After all the time you have spent developing your business idea, the last thing you need is for someone to steal your ideas and beat you to market. There are numerous instances where it is desirable to share confidential information with another party. But the key to doing so is making sure that the other party will be bound to respect the confidential information you provide them and not use the information to your detriment.
Thankfully, most people you will show your business plan to are professionals. If they think you have a viable idea, they will want to invest in it or join your staff. And in that case, it is in their best interest to keep your idea confidential. Just to be on the safe side, though, describe your product or service in your business plan, but don’t include a full set of blueprints — critical data such as circuit designs or key algorithms to your digital media service.

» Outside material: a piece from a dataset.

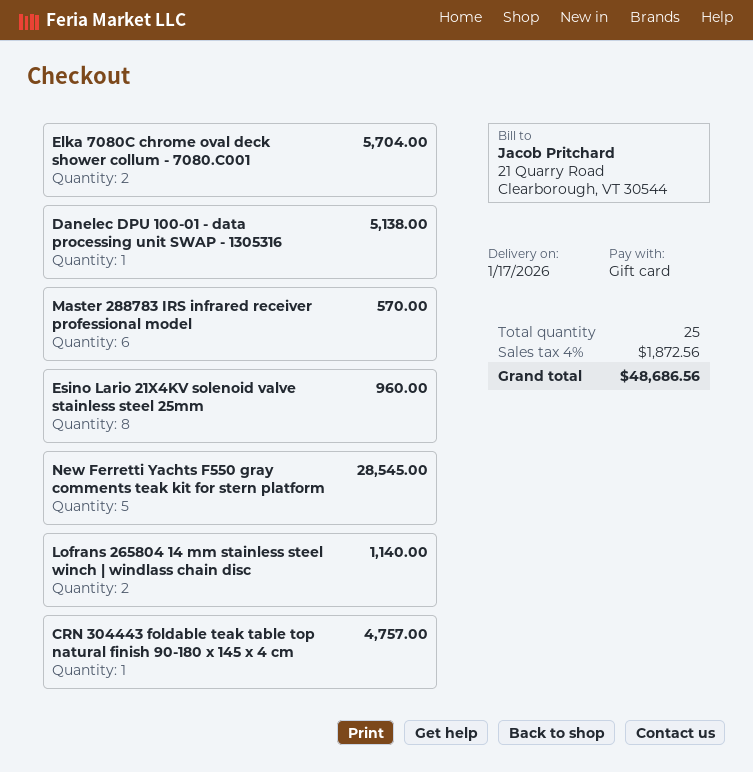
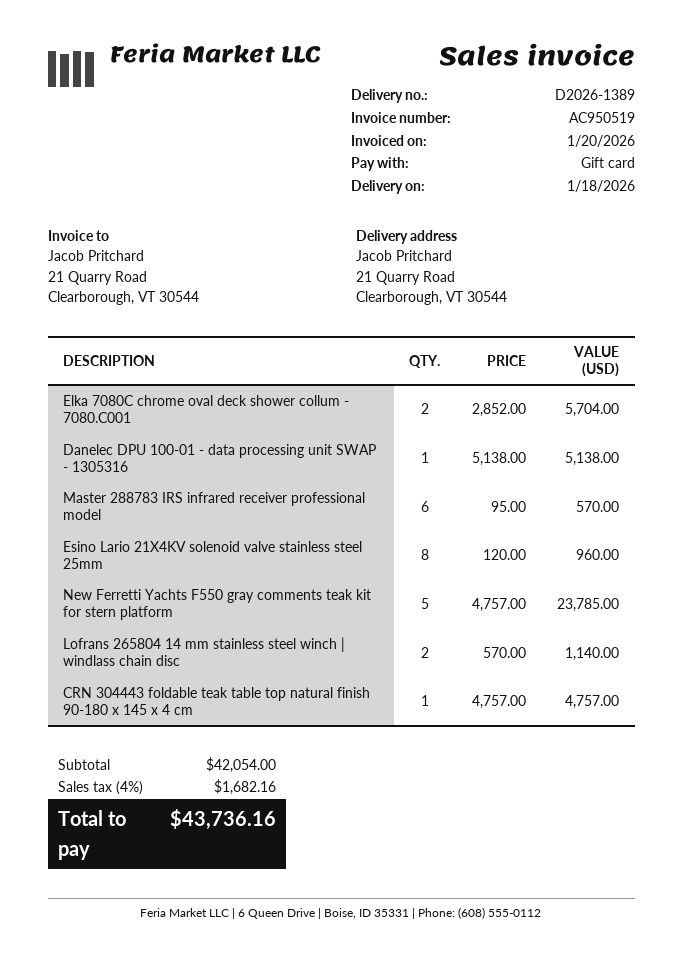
delivery date: 2026-01-17 -> 2026-01-18
New Ferretti Yachts F550 gray comments teak kit for stern platform: 5 for 28545.00 -> 5 for 23785.00
tax: 4% = 1872.56 -> 4% = 1682.16
total: 48686.56 -> 43736.16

To limit the circulation of your business plans, clearly state on the cover page of your plan that photocopying or duplicating your business plan is strictly prohibited. You can go one step further and ask that anyone who reads your business plan sign a confidentiality or nondisclosure agreement (NDA).

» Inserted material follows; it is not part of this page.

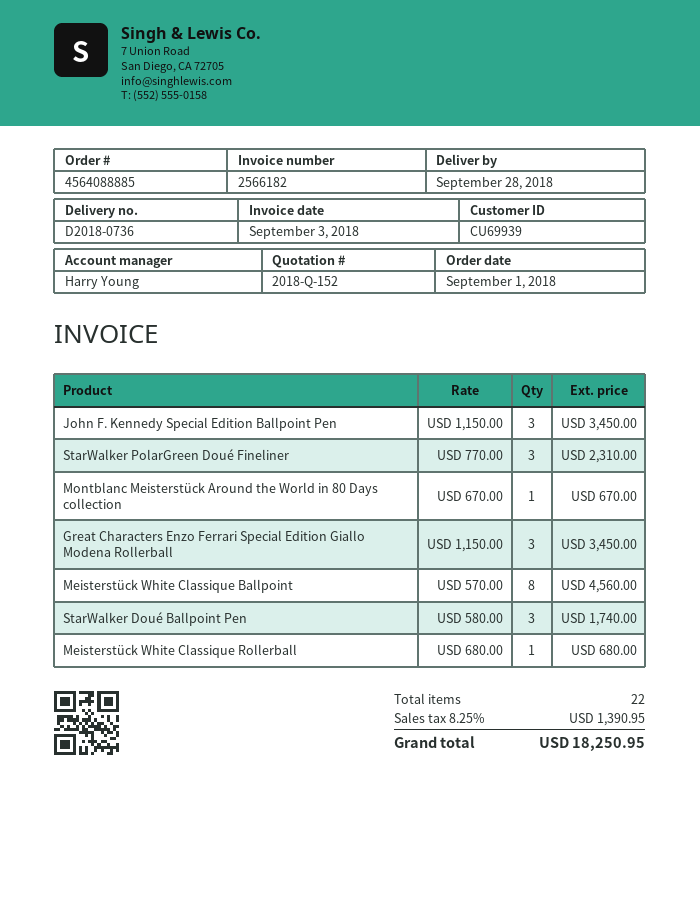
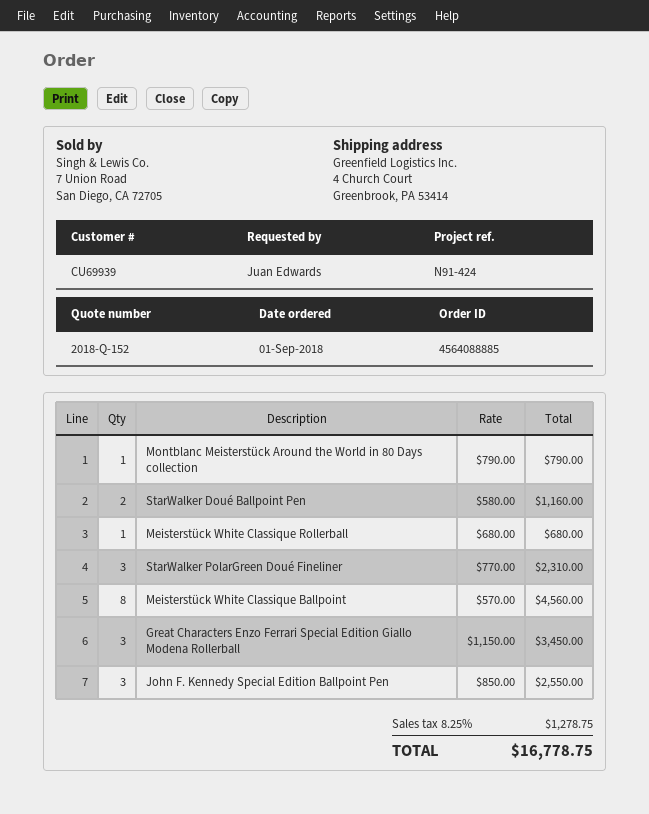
John F. Kennedy Special Edition Ballpoint Pen: 3 x 1150.00 = 3450.00 -> 3 x 850.00 = 2550.00
Montblanc Meisterstück Around the World in 80 Days collection: 1 x 670.00 = 670.00 -> 1 x 790.00 = 790.00
StarWalker Doué Ballpoint Pen: 3 x 580.00 = 1740.00 -> 2 x 580.00 = 1160.00
tax: 8.25% = 1390.95 -> 8.25% = 1278.75
total: 18250.95 -> 16778.75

NDAs reached mythic proportions during the height of the dot-com boom when most startup companies were rabid about them. It’s now important to be more discerning before requiring others to sign an NDA. You do not want it to be a barrier getting in the way of an otherwise productive business conversation. In fact, venture capitalists often refuse to sign NDAs before looking at your business plan.

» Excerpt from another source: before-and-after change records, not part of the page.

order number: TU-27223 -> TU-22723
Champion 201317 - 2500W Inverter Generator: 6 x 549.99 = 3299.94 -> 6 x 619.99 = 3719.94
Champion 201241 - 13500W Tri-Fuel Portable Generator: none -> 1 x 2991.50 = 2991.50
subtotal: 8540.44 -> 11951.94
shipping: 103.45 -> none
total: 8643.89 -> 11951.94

There are many instances when an NDA is appropriate. NDAs can help protect your company’s confidential information when dealing with customers, suppliers, employees and the press. A typical NDA requires the signer not to divulge trade secrets, patents or other confidential information to anyone outside the company receiving the information. A written NDA is an important legal tool — if a company can prove that someone violated the agreement, the company may be entitled to injunctive relief, damages and even compensation for lost profits.
The principal situations to use NDAs are when you wish to convey something valuable about your business or idea, but you want to ensure that the other side does not steal the information or use it without your approval. Here are some typical situations where a confidentiality agreement is often used:
- An invention or business idea will be presented to a potential partner, investor, or distributor.
- Financial, marketing, and other information will be shared with a prospective buyer of your business.
- A new product or technology will be shown to a prospective buyer or licensee.
- A company or individual will be providing you with services and will have access to some sensitive information in providing those services.
- Employees will have access to confidential and proprietary information about your business in the course of their job.
But nondisclosure agreements are not foolproof. Your ability to enforce an NDA depends on many factors, including the value of the information in question, how and why someone violated the agreement and whether the information is available from other public sources.
At the very least, the NDA will prove two things: You’re serious about protecting your intellectual property rights, and you expect the person signing the agreement to respect your rights.
When you draft an NDA, consider what is truly valuable to your company. If your NDA covers the wrong items, it is not much good. Make sure that your NDA specifies what the person signing should not disclose. A vague NDA is much more difficult to enforce. And make sure your NDA identifies all parties to the agreement, along with the starting date and length of the agreement.